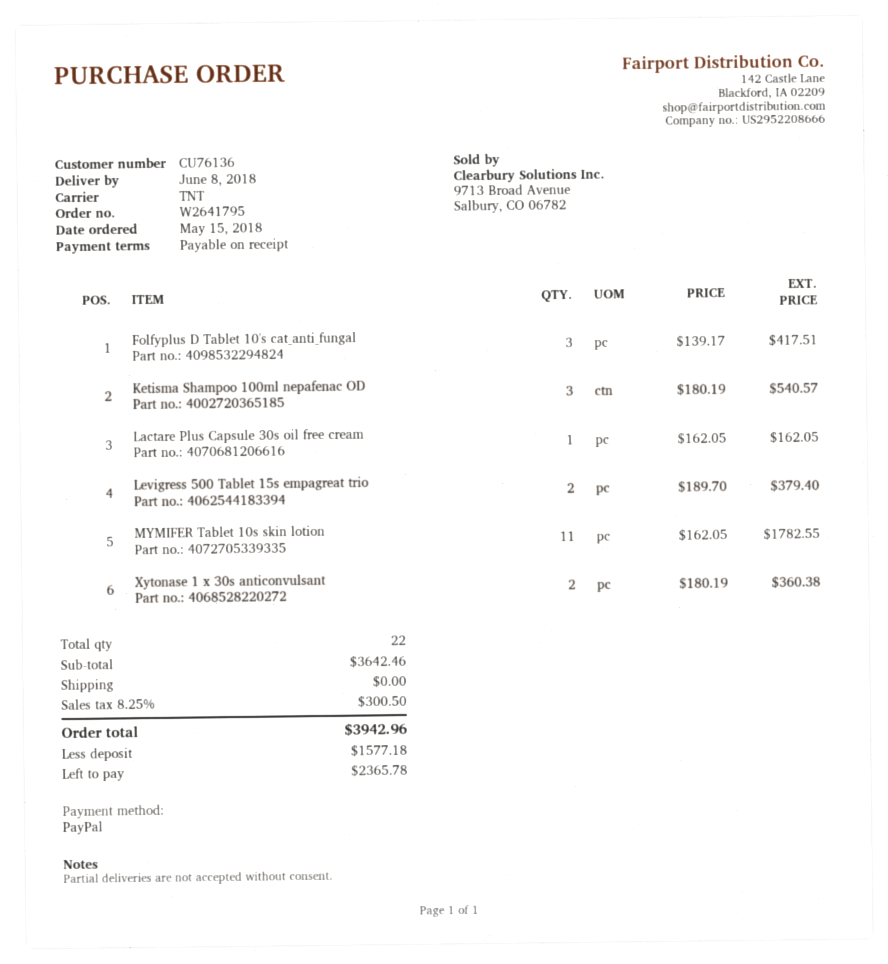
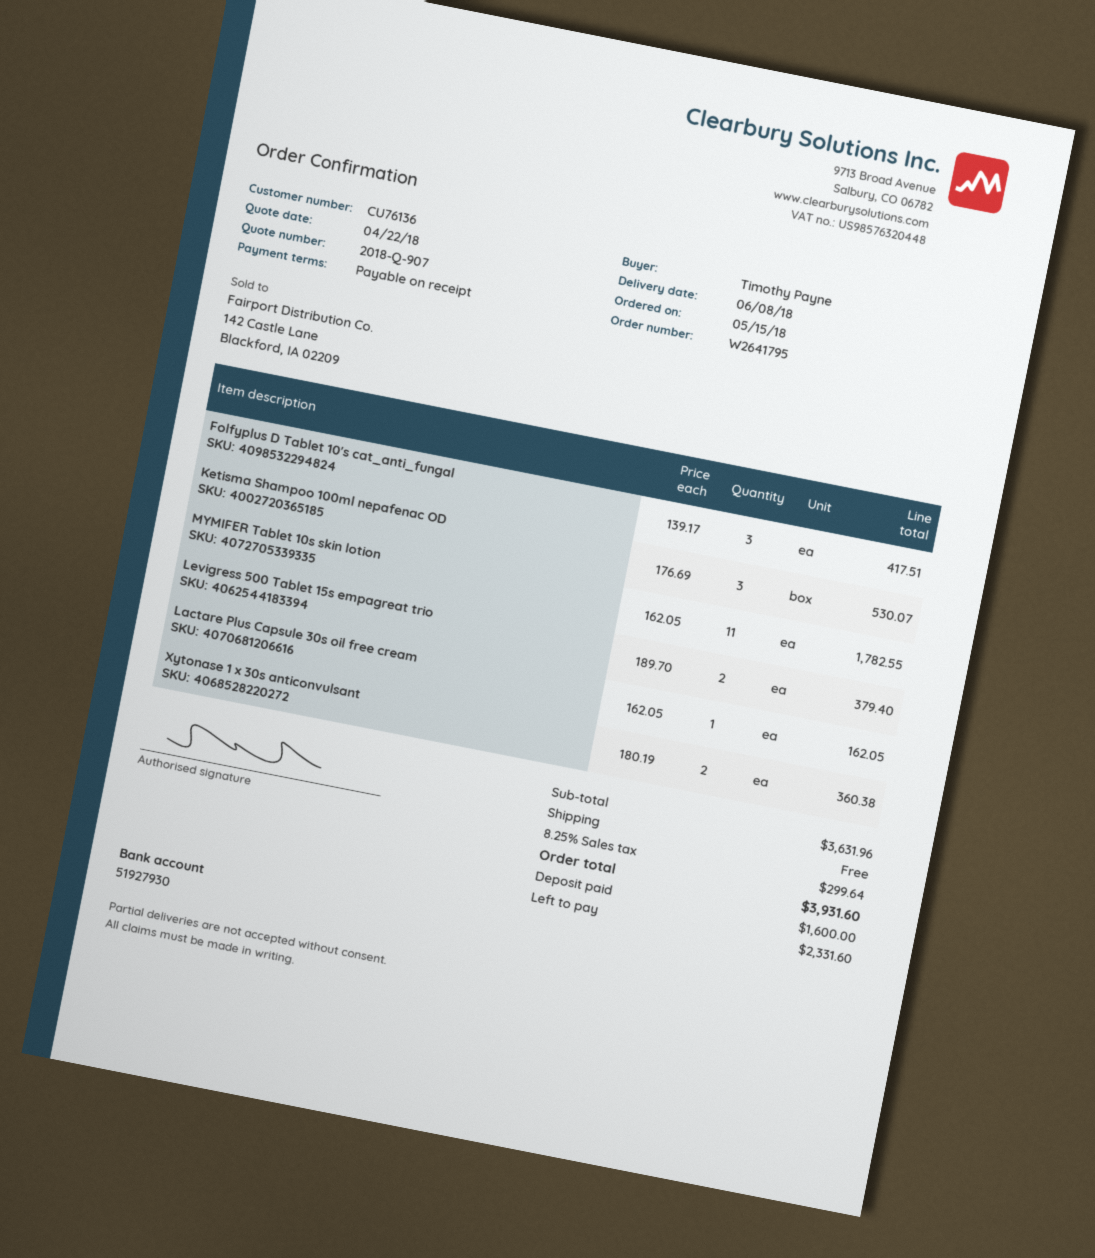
Ketisma Shampoo 100ml nepafenac OD: 3 x 180.19 = 540.57 -> 3 x 176.69 = 530.07
subtotal: 3642.46 -> 3631.96
tax: 8.25% = 300.50 -> 8.25% = 299.64
total: 3942.96 -> 3931.60
deposit: 1577.18 -> 1600.00
balance: 2365.78 -> 2331.60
-=-=-
* [Task prompt]
Output all of the listing above, exactly as given, but without its pictures.

* [Written solution]
Ketisma Shampoo 100ml nepafenac OD: 3 x 180.19 = 540.57 -> 3 x 176.69 = 530.07
subtotal: 3642.46 -> 3631.96
tax: 8.25% = 300.50 -> 8.25% = 299.64
total: 3942.96 -> 3931.60
deposit: 1577.18 -> 1600.00
balance: 2365.78 -> 2331.60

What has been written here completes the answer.